▸ **How to complete this task**
Unless a line falls after the one with "[161,221,487,239] [53,250,468,268] [53,280,186,297]", retype it exactly from the records below; leave out all pictures.

[Extracted entries — start]

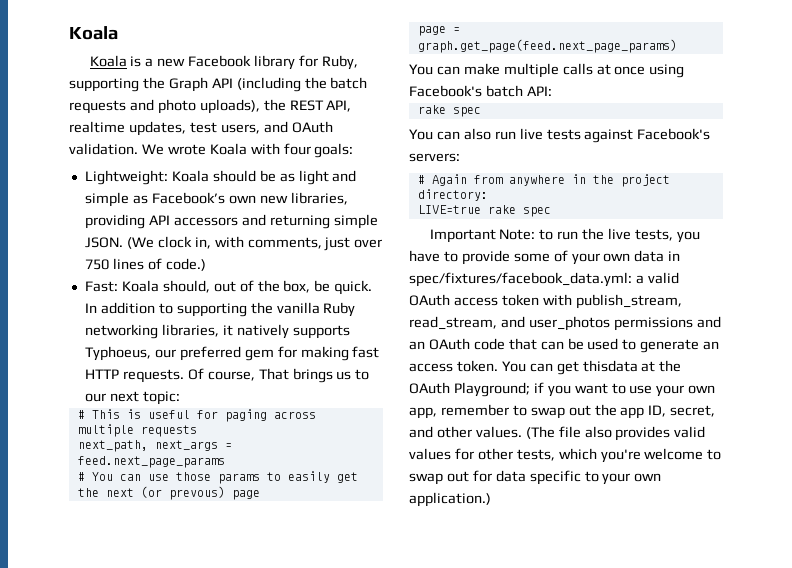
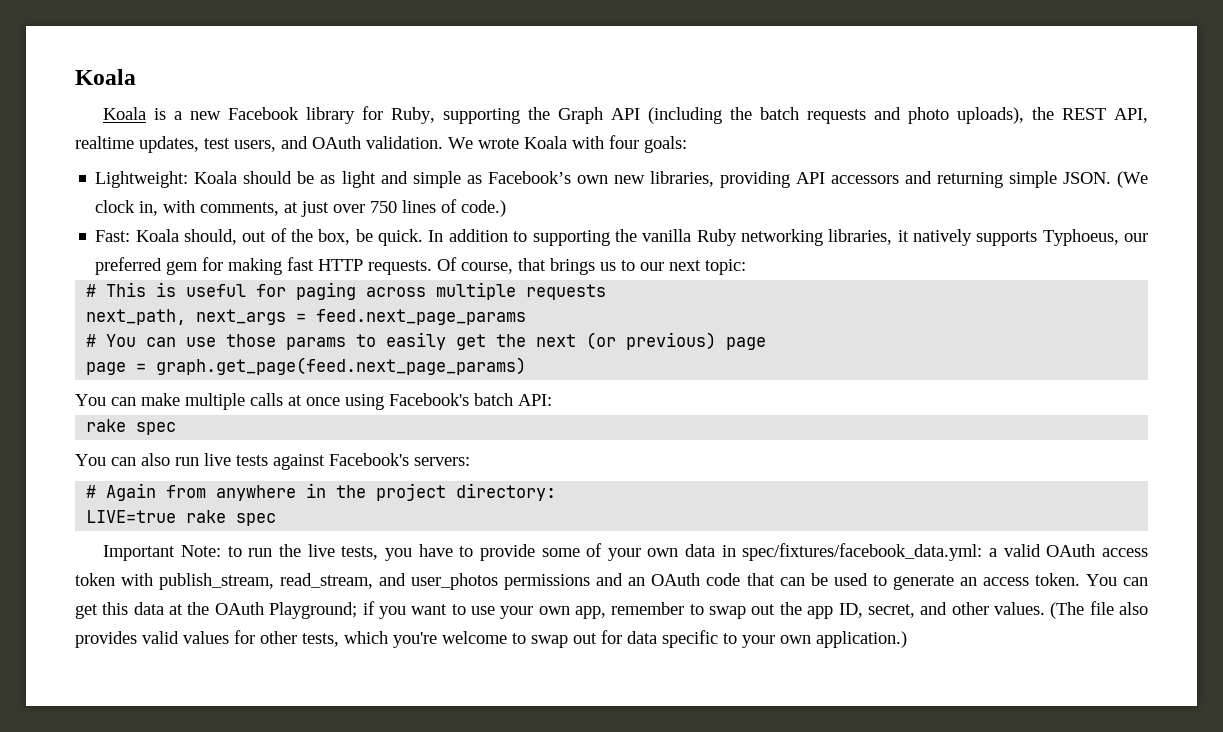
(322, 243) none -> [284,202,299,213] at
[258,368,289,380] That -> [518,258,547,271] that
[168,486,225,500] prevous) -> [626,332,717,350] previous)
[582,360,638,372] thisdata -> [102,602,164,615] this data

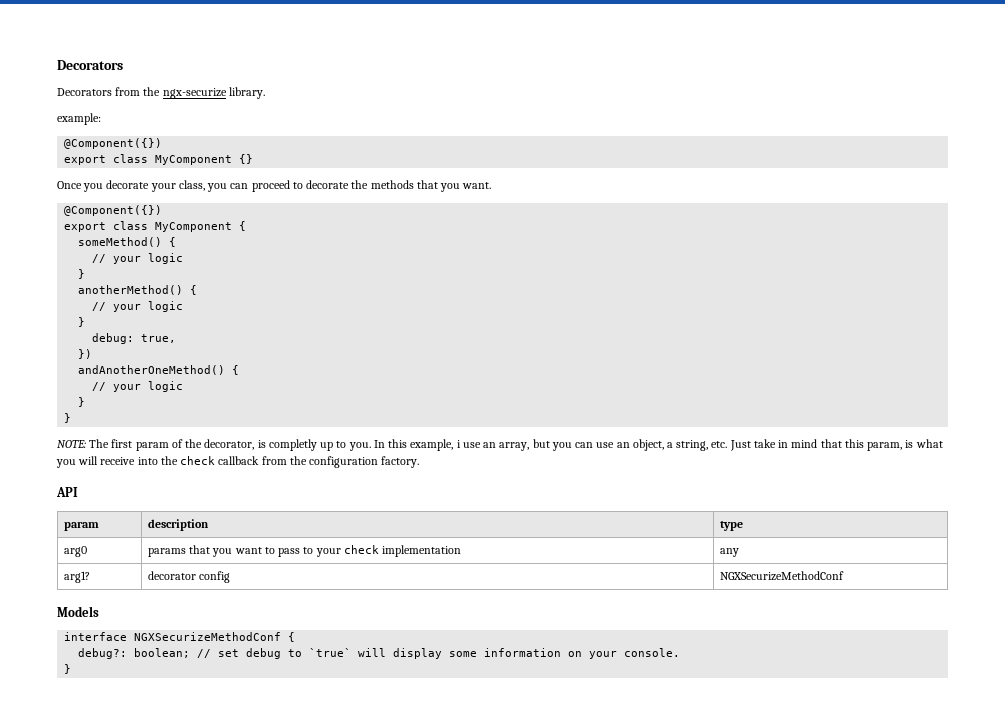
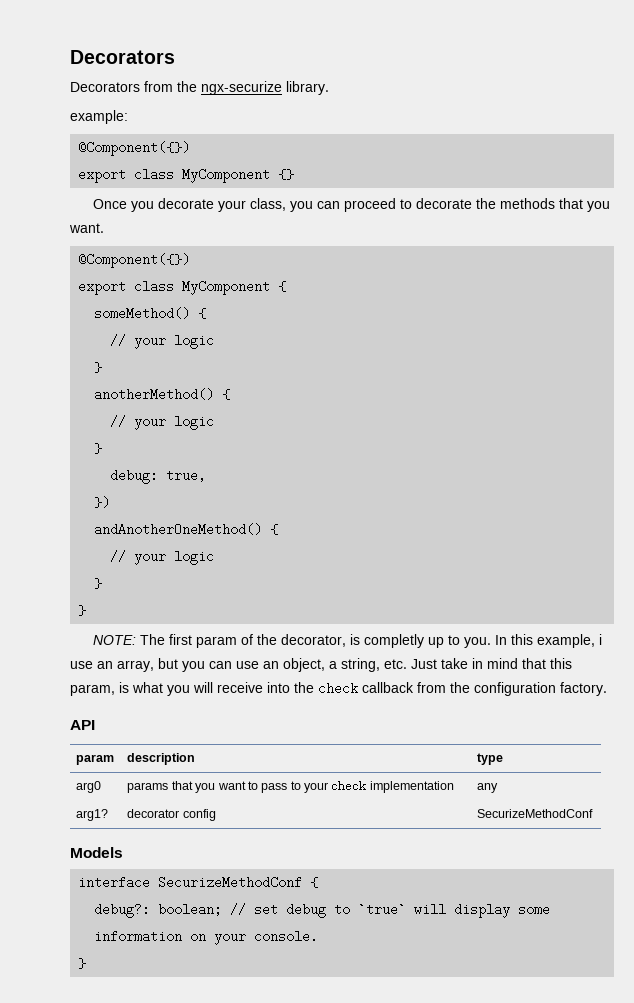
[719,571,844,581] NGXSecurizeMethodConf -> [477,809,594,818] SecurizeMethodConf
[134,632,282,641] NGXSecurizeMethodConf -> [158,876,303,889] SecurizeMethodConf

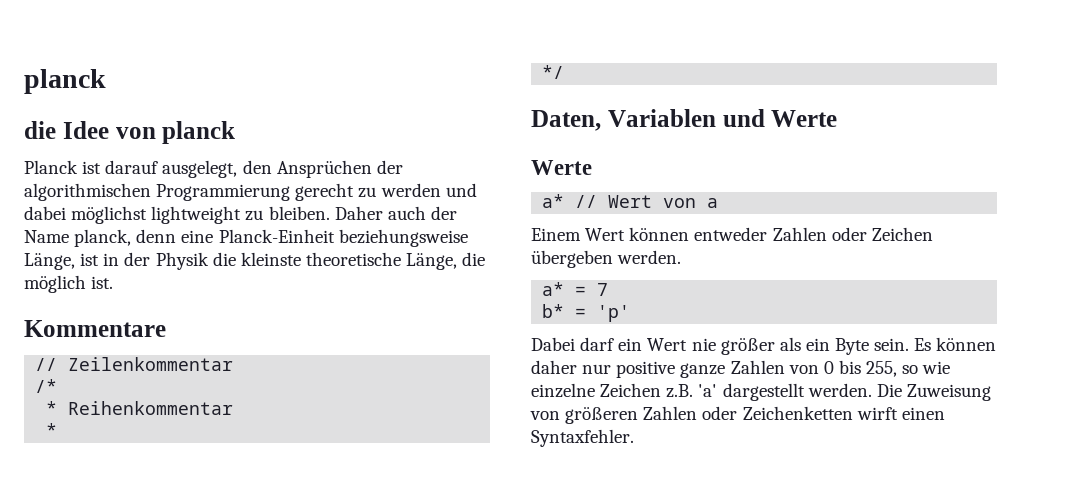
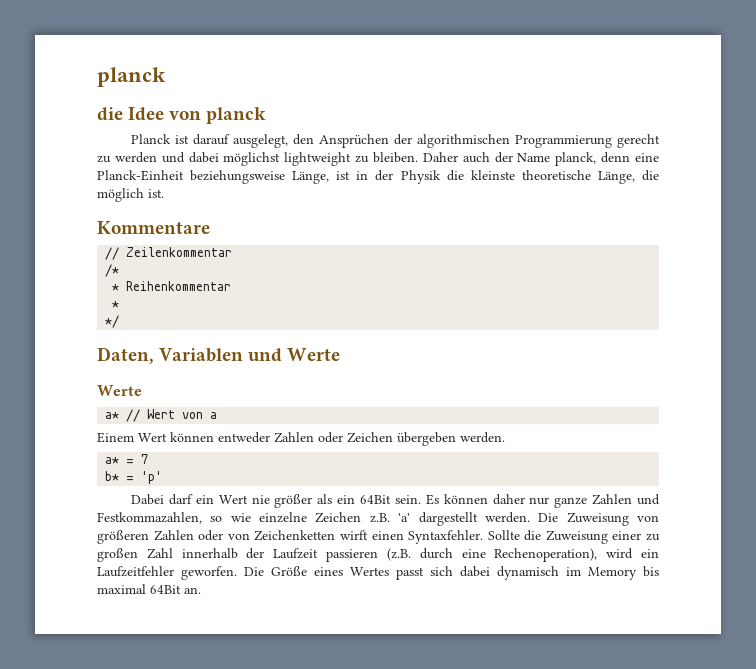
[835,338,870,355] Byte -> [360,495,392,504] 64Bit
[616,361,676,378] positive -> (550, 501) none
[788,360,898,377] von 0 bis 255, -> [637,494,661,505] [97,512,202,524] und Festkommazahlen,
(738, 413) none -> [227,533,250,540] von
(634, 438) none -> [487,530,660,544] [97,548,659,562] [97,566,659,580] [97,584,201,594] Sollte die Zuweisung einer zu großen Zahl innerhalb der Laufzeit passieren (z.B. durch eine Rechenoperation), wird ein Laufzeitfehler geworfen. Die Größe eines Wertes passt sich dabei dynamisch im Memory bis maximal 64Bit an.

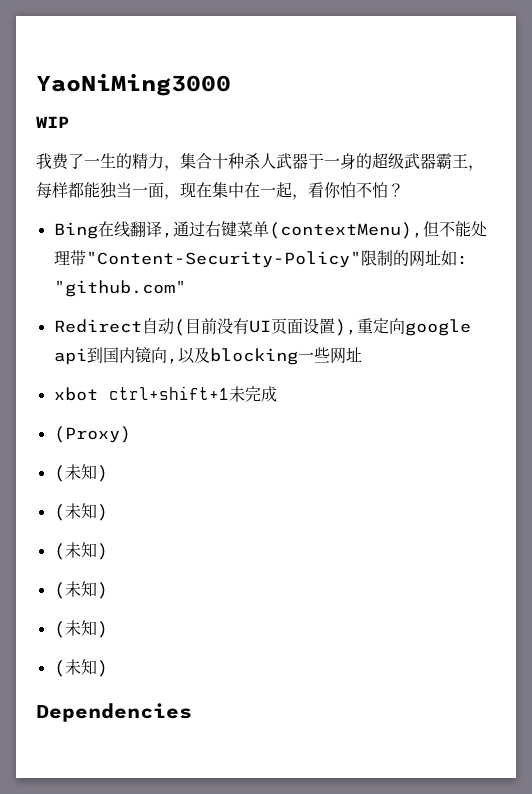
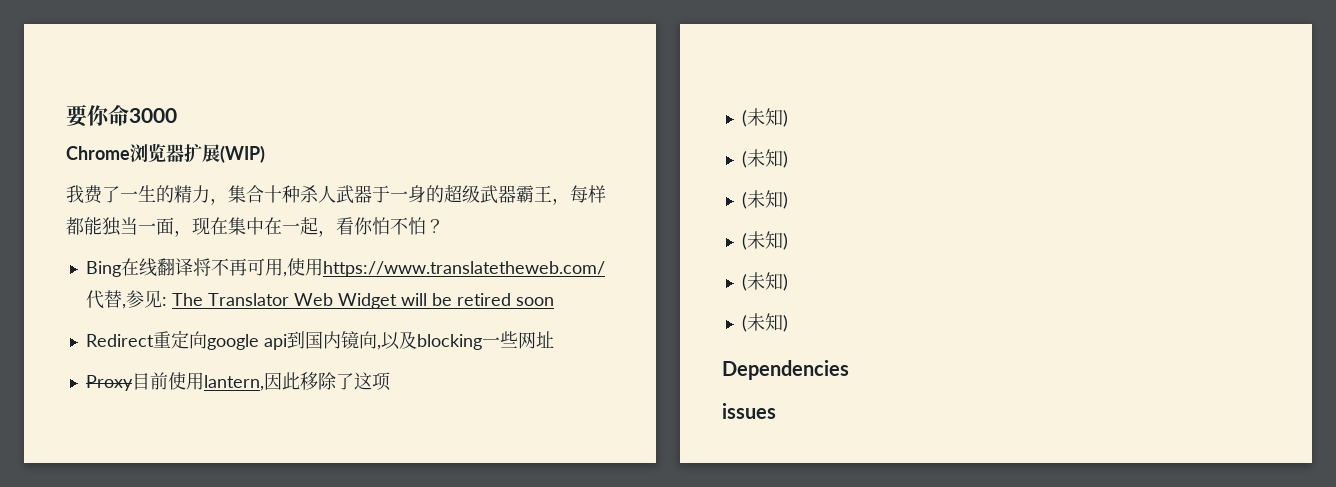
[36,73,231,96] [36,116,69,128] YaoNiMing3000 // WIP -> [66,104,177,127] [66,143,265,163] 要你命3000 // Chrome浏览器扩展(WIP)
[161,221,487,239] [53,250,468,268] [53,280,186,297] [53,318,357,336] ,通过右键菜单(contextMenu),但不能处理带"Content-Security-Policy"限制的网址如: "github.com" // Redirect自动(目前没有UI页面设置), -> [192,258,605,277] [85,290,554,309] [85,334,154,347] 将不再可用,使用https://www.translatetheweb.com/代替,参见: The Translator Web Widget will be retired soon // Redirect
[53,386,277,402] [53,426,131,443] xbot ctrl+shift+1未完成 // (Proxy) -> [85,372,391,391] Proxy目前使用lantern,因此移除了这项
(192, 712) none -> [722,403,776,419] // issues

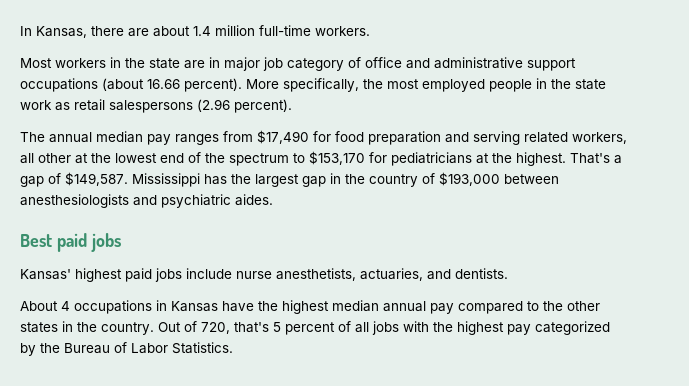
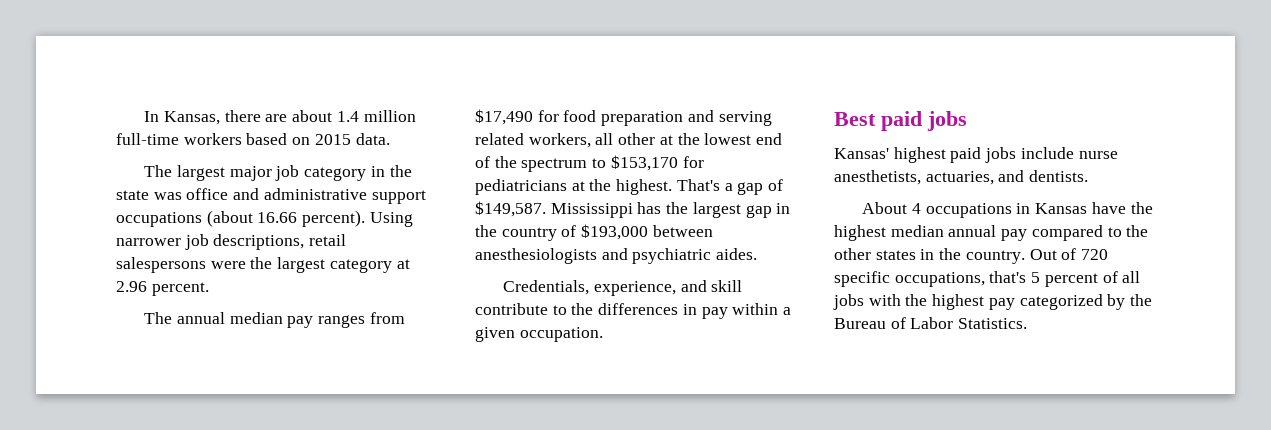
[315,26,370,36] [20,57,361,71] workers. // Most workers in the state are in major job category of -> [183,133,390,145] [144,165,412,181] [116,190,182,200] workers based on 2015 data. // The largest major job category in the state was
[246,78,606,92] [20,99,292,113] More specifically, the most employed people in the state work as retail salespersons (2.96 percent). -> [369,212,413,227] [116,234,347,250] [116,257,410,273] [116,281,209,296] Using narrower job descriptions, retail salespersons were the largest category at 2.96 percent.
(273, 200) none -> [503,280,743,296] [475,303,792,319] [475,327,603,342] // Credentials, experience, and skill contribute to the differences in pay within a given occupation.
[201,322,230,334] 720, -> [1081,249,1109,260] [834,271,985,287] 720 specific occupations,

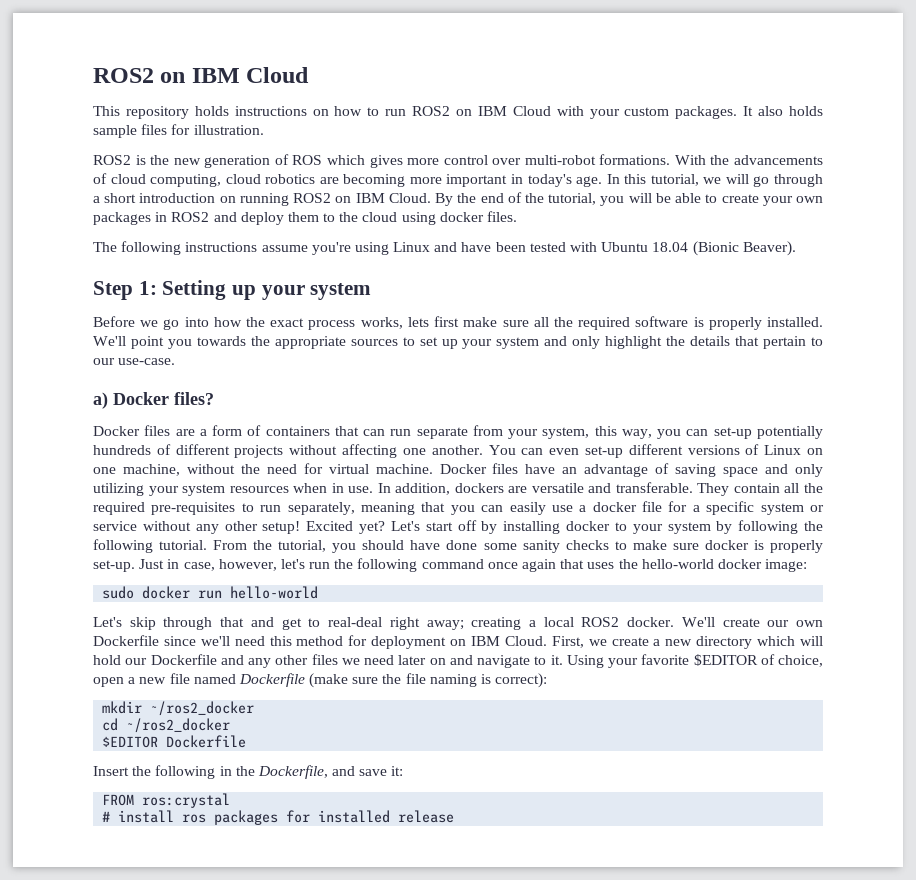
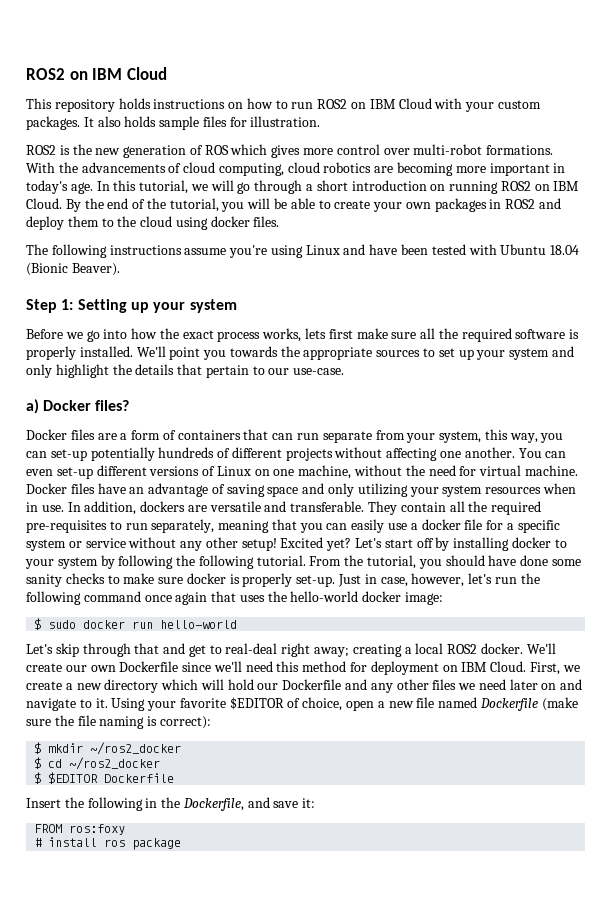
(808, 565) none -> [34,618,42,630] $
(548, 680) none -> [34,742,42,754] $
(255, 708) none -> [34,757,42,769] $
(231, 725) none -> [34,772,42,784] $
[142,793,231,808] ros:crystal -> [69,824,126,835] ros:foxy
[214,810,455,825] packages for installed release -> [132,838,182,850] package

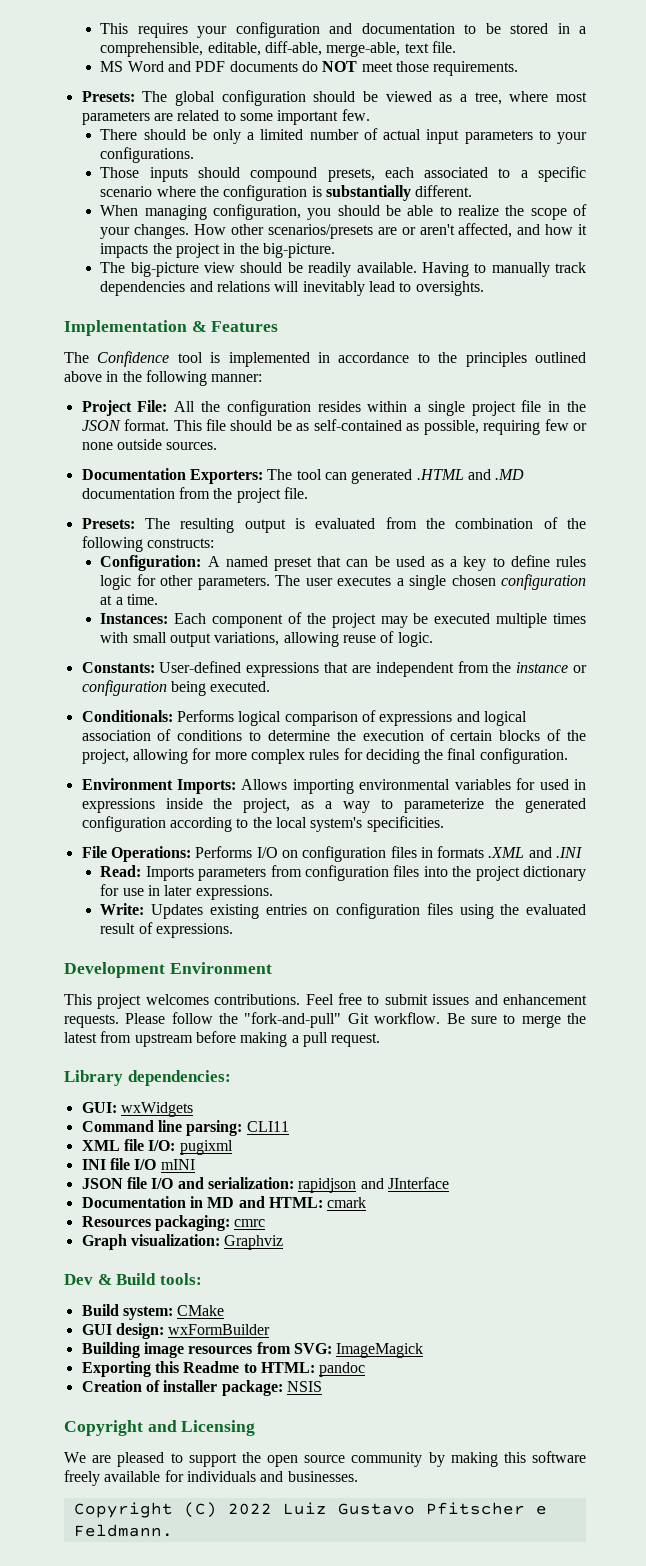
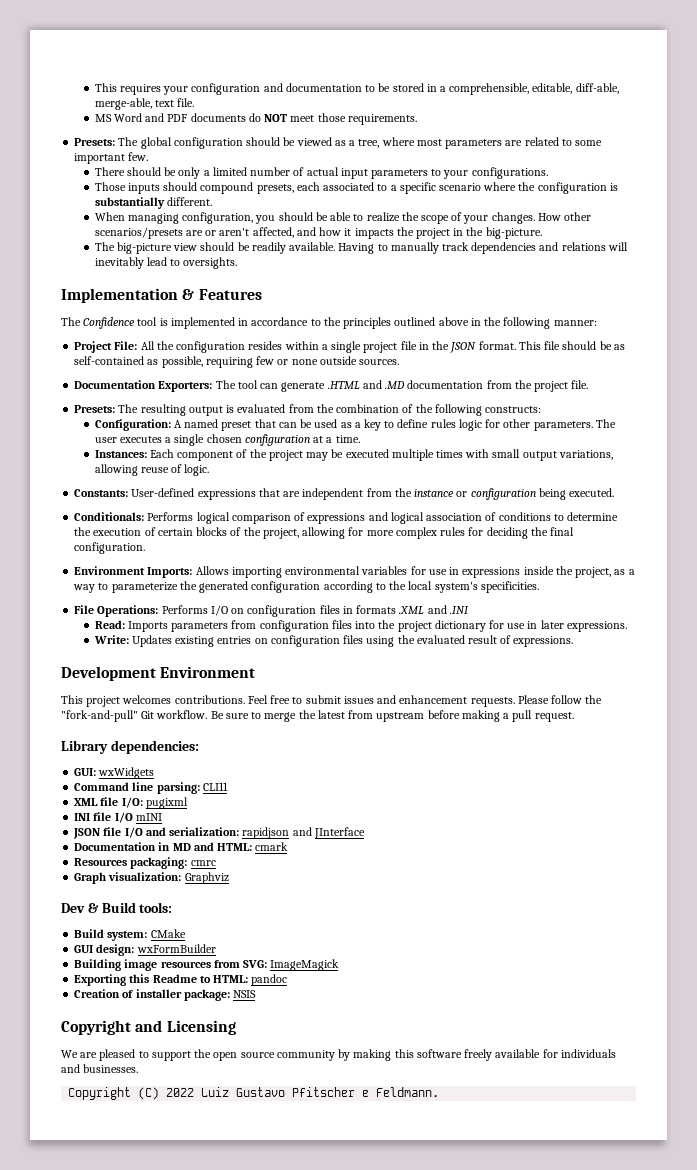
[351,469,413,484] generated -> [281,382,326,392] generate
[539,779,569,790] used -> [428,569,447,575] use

[Extracted entries — finish]

▸ **Exercise answer**
(322, 243) none -> [284,202,299,213] at
[258,368,289,380] That -> [518,258,547,271] that
[168,486,225,500] prevous) -> [626,332,717,350] previous)
[582,360,638,372] thisdata -> [102,602,164,615] this data

[719,571,844,581] NGXSecurizeMethodConf -> [477,809,594,818] SecurizeMethodConf
[134,632,282,641] NGXSecurizeMethodConf -> [158,876,303,889] SecurizeMethodConf

[835,338,870,355] Byte -> [360,495,392,504] 64Bit
[616,361,676,378] positive -> (550, 501) none
[788,360,898,377] von 0 bis 255, -> [637,494,661,505] [97,512,202,524] und Festkommazahlen,
(738, 413) none -> [227,533,250,540] von
(634, 438) none -> [487,530,660,544] [97,548,659,562] [97,566,659,580] [97,584,201,594] Sollte die Zuweisung einer zu großen Zahl innerhalb der Laufzeit passieren (z.B. durch eine Rechenoperation), wird ein Laufzeitfehler geworfen. Die Größe eines Wertes passt sich dabei dynamisch im Memory bis maximal 64Bit an.

[36,73,231,96] [36,116,69,128] YaoNiMing3000 // WIP -> [66,104,177,127] [66,143,265,163] 要你命3000 // Chrome浏览器扩展(WIP)
[161,221,487,239] [53,250,468,268] [53,280,186,297] [53,318,357,336] ,通过右键菜单(contextMenu),但不能处理带"Content-Security-Policy"限制的网址如: "github.com" // Redirect自动(目前没有UI页面设置), -> [192,258,605,277] [85,290,554,309] [85,334,154,347] 将不再可用,使用https://www.translatetheweb.com/代替,参见: The Translator Web Widget will be retired soon // Redirect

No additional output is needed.